Data: 2016 GOP Coalition Will Resemble Dem Party of 1930’s

Tom Edsall’s New York Times piece, “The Great Trump Reshuffle” is the most fascinating look at polling and demographic data in months, and the implications of Donald Trump leading the 2016 Republican ticket to the Republican Party’s future are as fascinating as they are sweeping.

Consider this passage, which, in plain vernacular, blows your mind:

Public Opinion Strategies, a Republican polling firm, analyzed a survey conducted in April by NBC and The Wall Street Journal. Respondents were asked to choose between Clinton and Trump, and the results demonstrate that there will be substantial shifts in the income and education levels of Democratic and Republican voters, at least as far as this presidential election is concerned.

One of the largest shifts is among college-educated voters, who are expected to defect from the Republican Party by the millions if Trump is the nominee. In 2012, President Obama lost college-educated voters by four points; this year, according to Public Opinion Strategies’ analysis, Clinton will win them by 29 points.

In addition, the NBC/WSJ poll reveals that Clinton should make substantial gains among voters from households earning in excess of $100,000. While Obama lost these affluent voters in 2012 by 10 points, the NBC/WSJ survey shows Clinton carrying them by 12 points.

There are two groups among whom Trump will gain and Clinton will lose: voters making less than $30,000 and voters with high school degrees. Both less affluent groups are expected to increase their level of support for the Republican nominee over their 2012 margins, by 13 and by 17 points.

For the Democratic presidential coalition in 2016, the net effect of this shift will be to further reverse the working class tilt of the party, which has been trending upscale since 1992. The Republican coalition of 2016, in fact, will look increasingly like the Democratic Party of the 1930s.

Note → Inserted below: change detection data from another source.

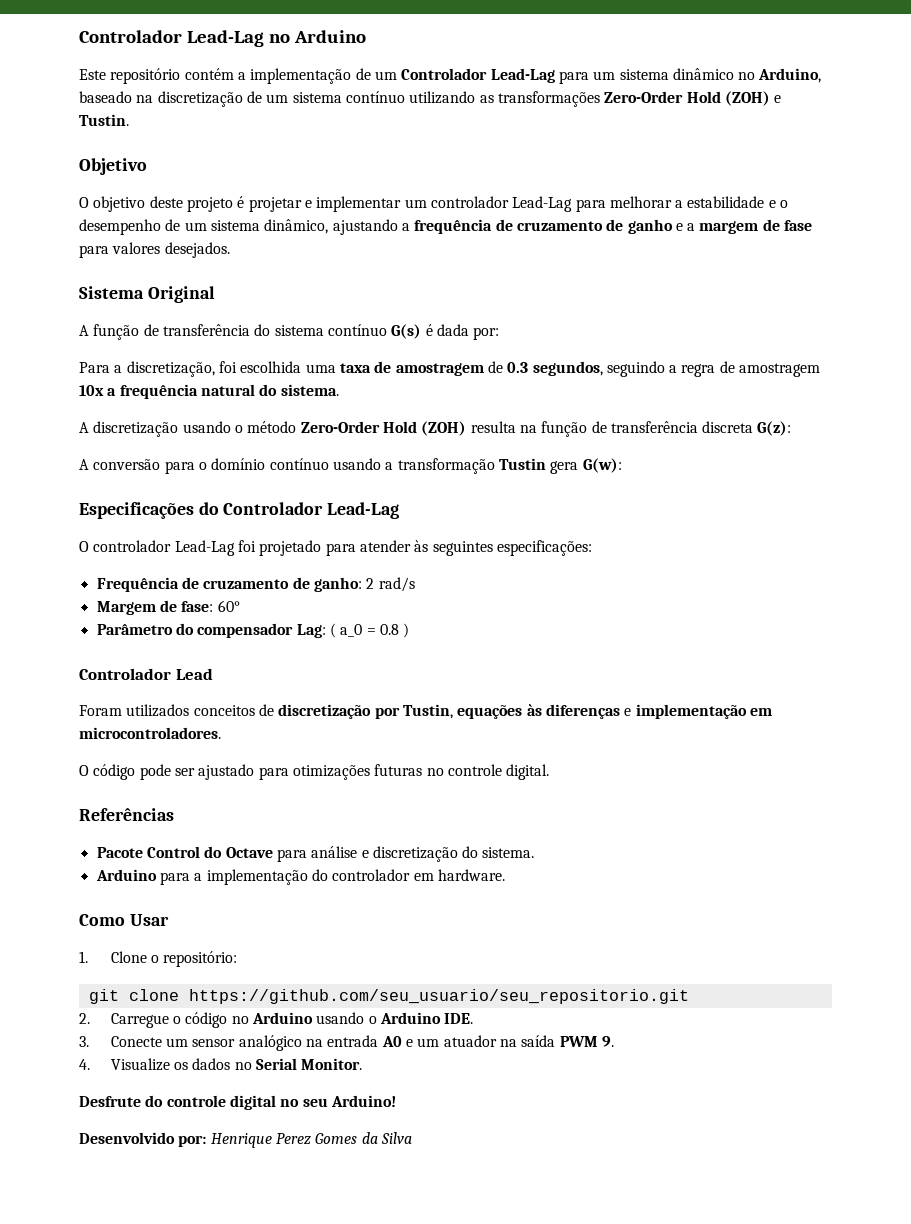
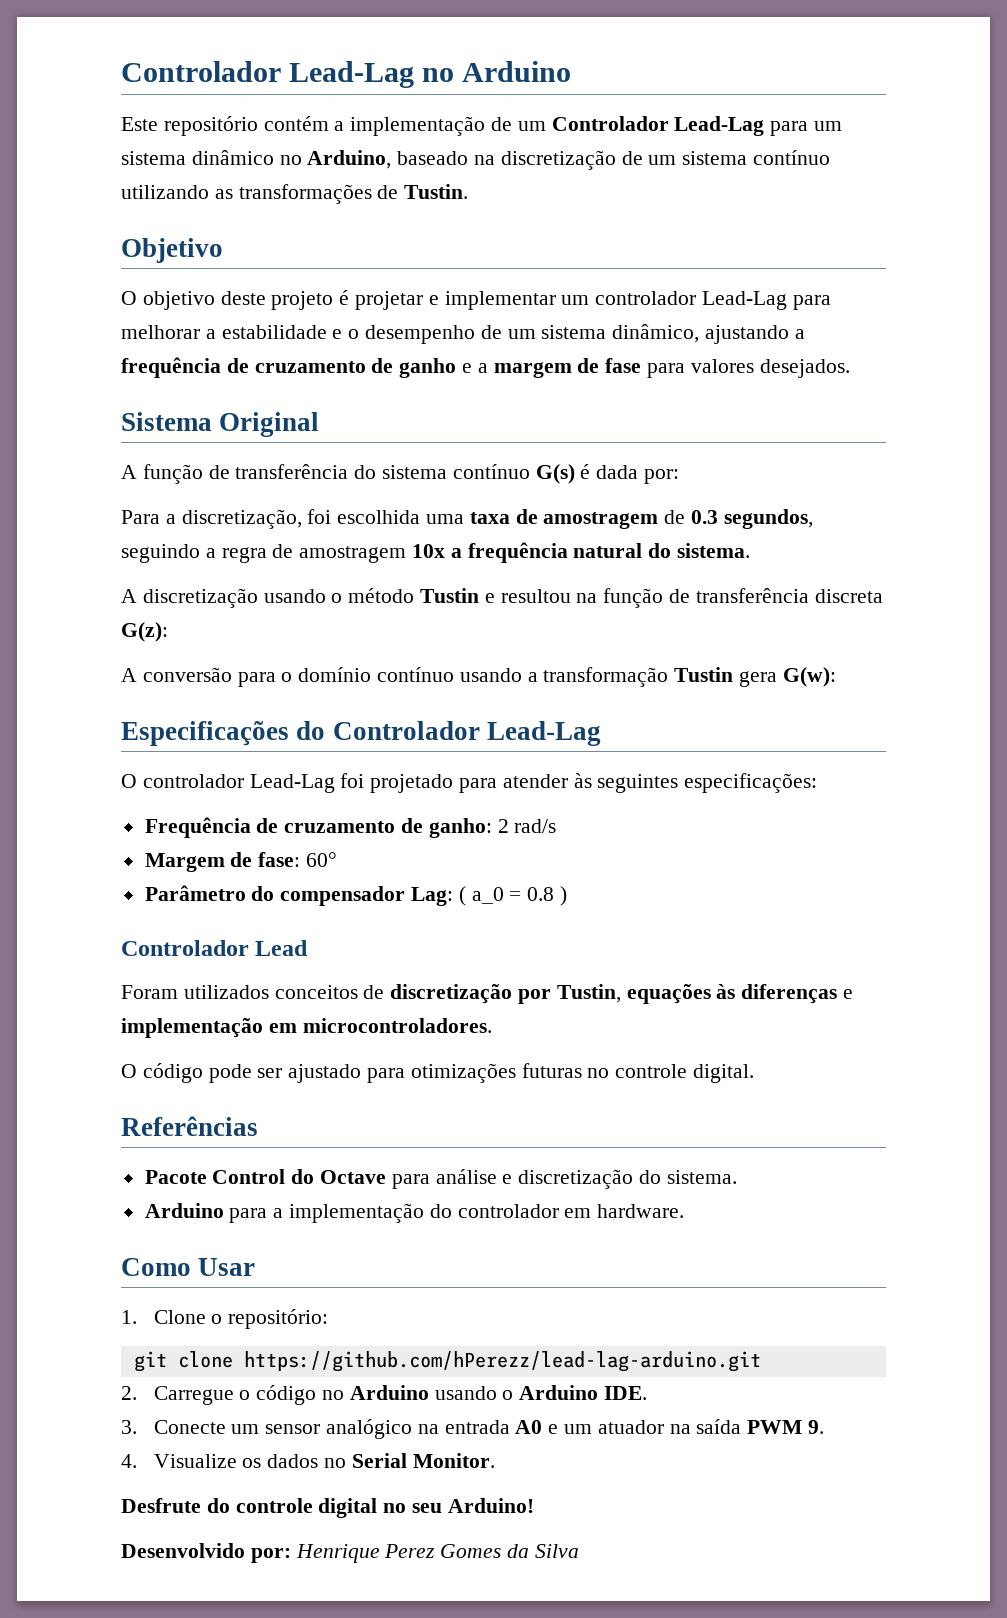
- Este repositório contém a implementação de um Controlador Lead-Lag para um sistema dinâmico no Arduino, baseado na discretização de um sistema contínuo utilizando as transformações Zero-Order Hold (ZOH) e Tustin.
+ Este repositório contém a implementação de um Controlador Lead-Lag para um sistema dinâmico no Arduino, baseado na discretização de um sistema contínuo utilizando as transformações de Tustin.
- A discretização usando o método Zero-Order Hold (ZOH) resulta na função de transferência discreta G(z):
+ A discretização usando o método Tustin e resultou na função de transferência discreta G(z):
- git clone https://github.com/seu_usuario/seu_repositorio.git
+ git clone https://github.com/hPerezz/lead-lag-arduino.git

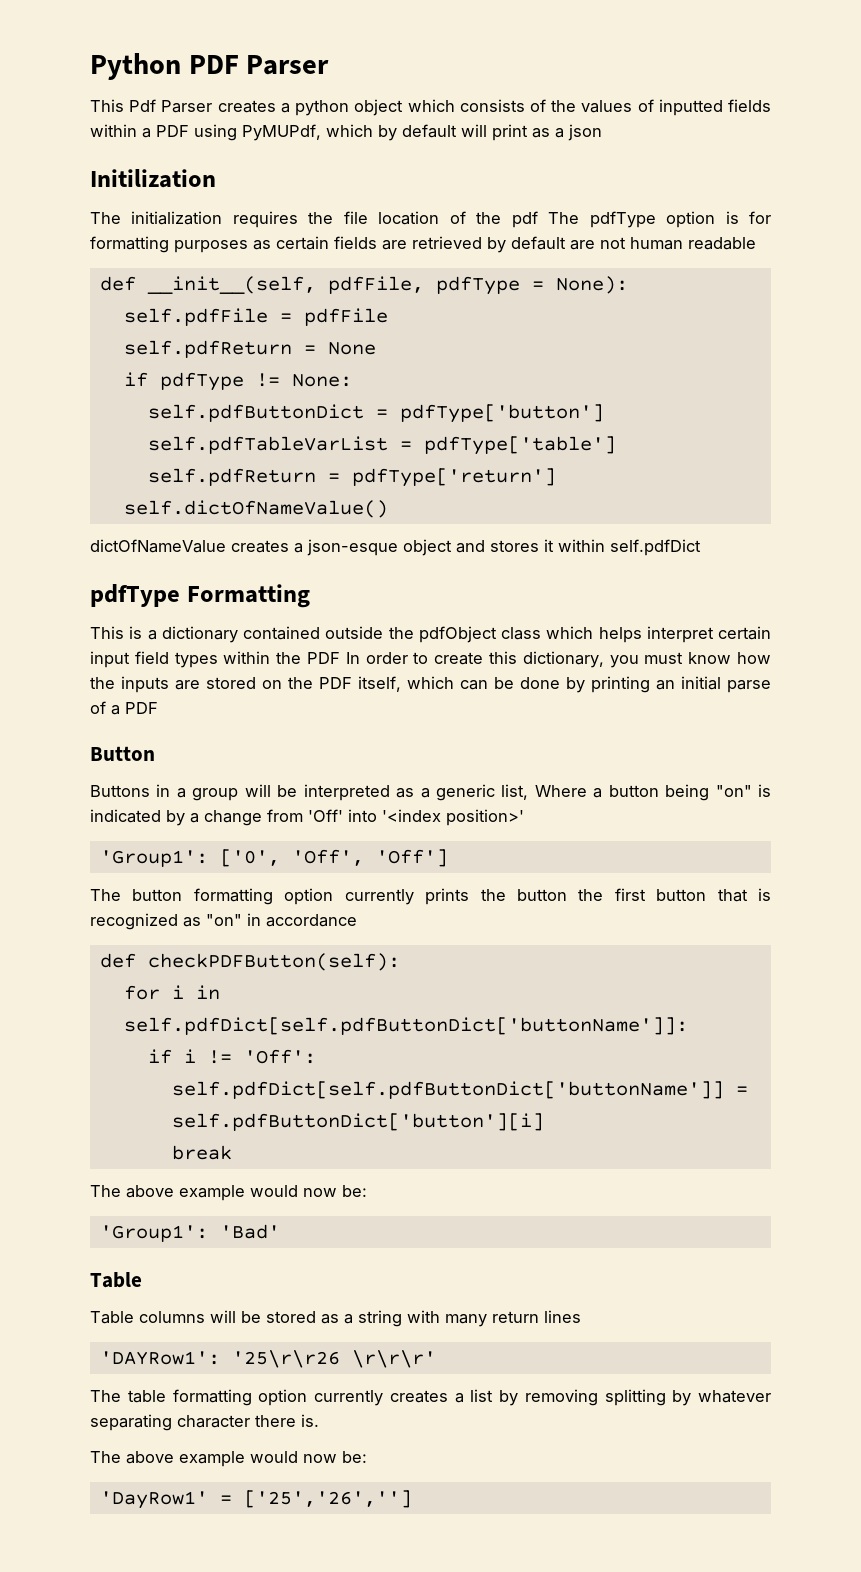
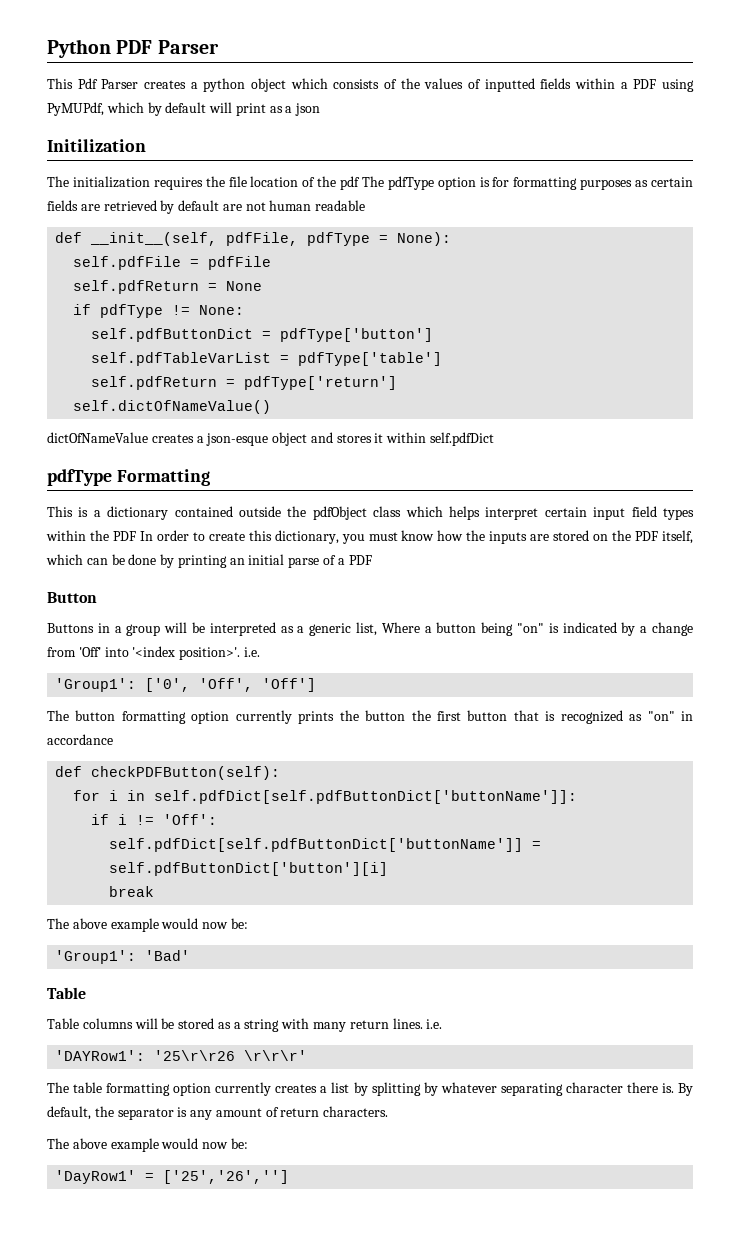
- Buttons in a group will be interpreted as a generic list, Where a button being "on" is indicated by a change from 'Off' into '<index position>'
+ Buttons in a group will be interpreted as a generic list, Where a button being "on" is indicated by a change from 'Off' into '<index position>'. i.e.
- Table columns will be stored as a string with many return lines
+ Table columns will be stored as a string with many return lines. i.e.
- The table formatting option currently creates a list by removing splitting by whatever separating character there is.
+ The table formatting option currently creates a list by splitting by whatever separating character there is. By default, the separator is any amount of return characters.

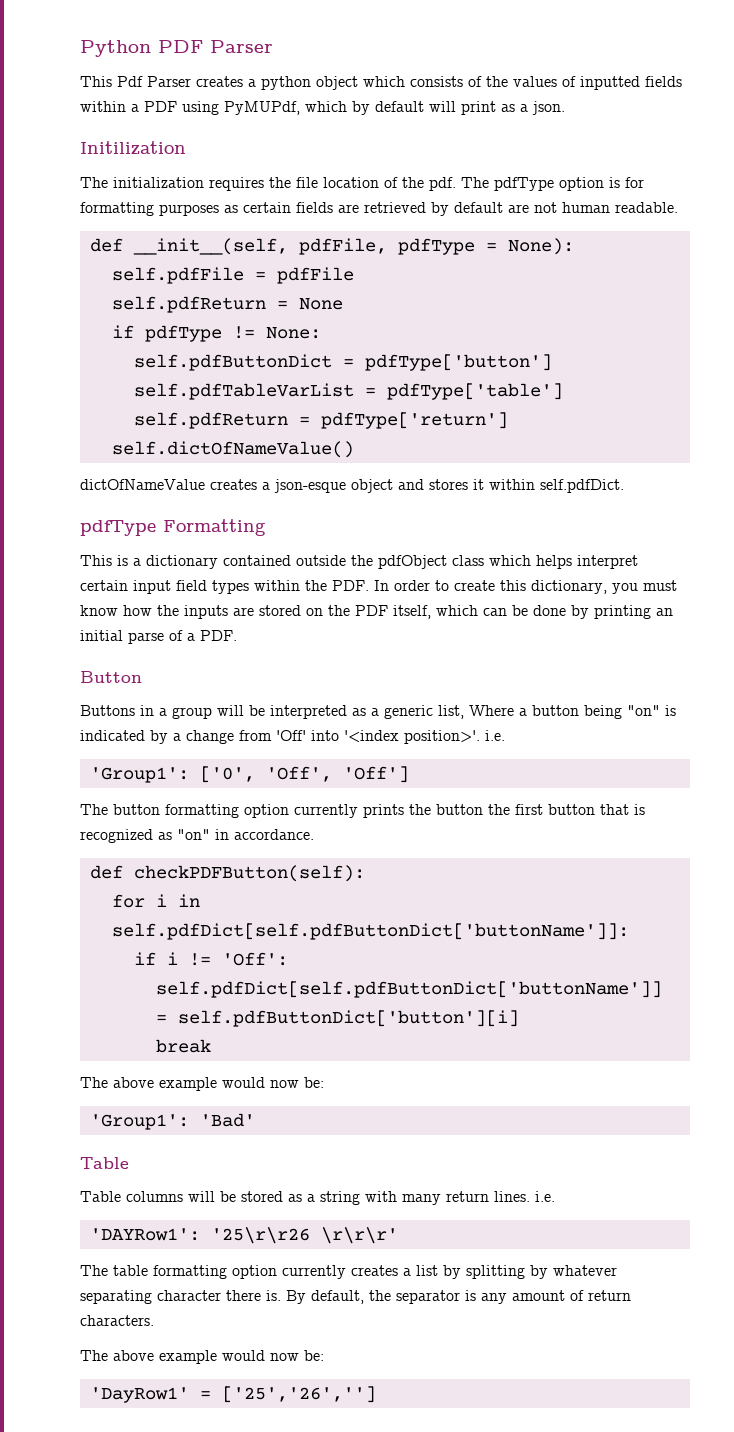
- This Pdf Parser creates a python object which consists of the values of inputted fields within a PDF using PyMUPdf, which by default will print as a json
+ This Pdf Parser creates a python object which consists of the values of inputted fields within a PDF using PyMUPdf, which by default will print as a json.
- The initialization requires the file location of the pdf The pdfType option is for formatting purposes as certain fields are retrieved by default are not human readable
+ The initialization requires the file location of the pdf. The pdfType option is for formatting purposes as certain fields are retrieved by default are not human readable.
- dictOfNameValue creates a json-esque object and stores it within self.pdfDict
+ dictOfNameValue creates a json-esque object and stores it within self.pdfDict.
- This is a dictionary contained outside the pdfObject class which helps interpret certain input field types within the PDF In order to create this dictionary, you must know how the inputs are stored on the PDF itself, which can be done by printing an initial parse of a PDF
+ This is a dictionary contained outside the pdfObject class which helps interpret certain input field types within the PDF. In order to create this dictionary, you must know how the inputs are stored on the PDF itself, which can be done by printing an initial parse of a PDF.
- The button formatting option currently prints the button the first button that is recognized as "on" in accordance
+ The button formatting option currently prints the button the first button that is recognized as "on" in accordance.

A Trump versus Clinton contest will deepen the partisan divisions that have set those who support the social and cultural revolutions of the past five decades on race, immigration, women’s rights, gender equality and gay rights — as well as the broader <a href="http://www viagra internet france.gallup.com/poll/127559/education-trumps-gender-predicting-support-abortion.aspx”>right to sexual privacy — against those who remain in opposition.

After thinking through the implications of this entire passage, one needs more time to absorb it to comment further. Having now been in Washington for 36 years — washing ashore in 1980 as a wet-behind-the-ears ‘young Republican’ of that era — I’m coming to grips with this as the very tail end of the “Reagan Revolution” more broadly, and something entirely new is emerging.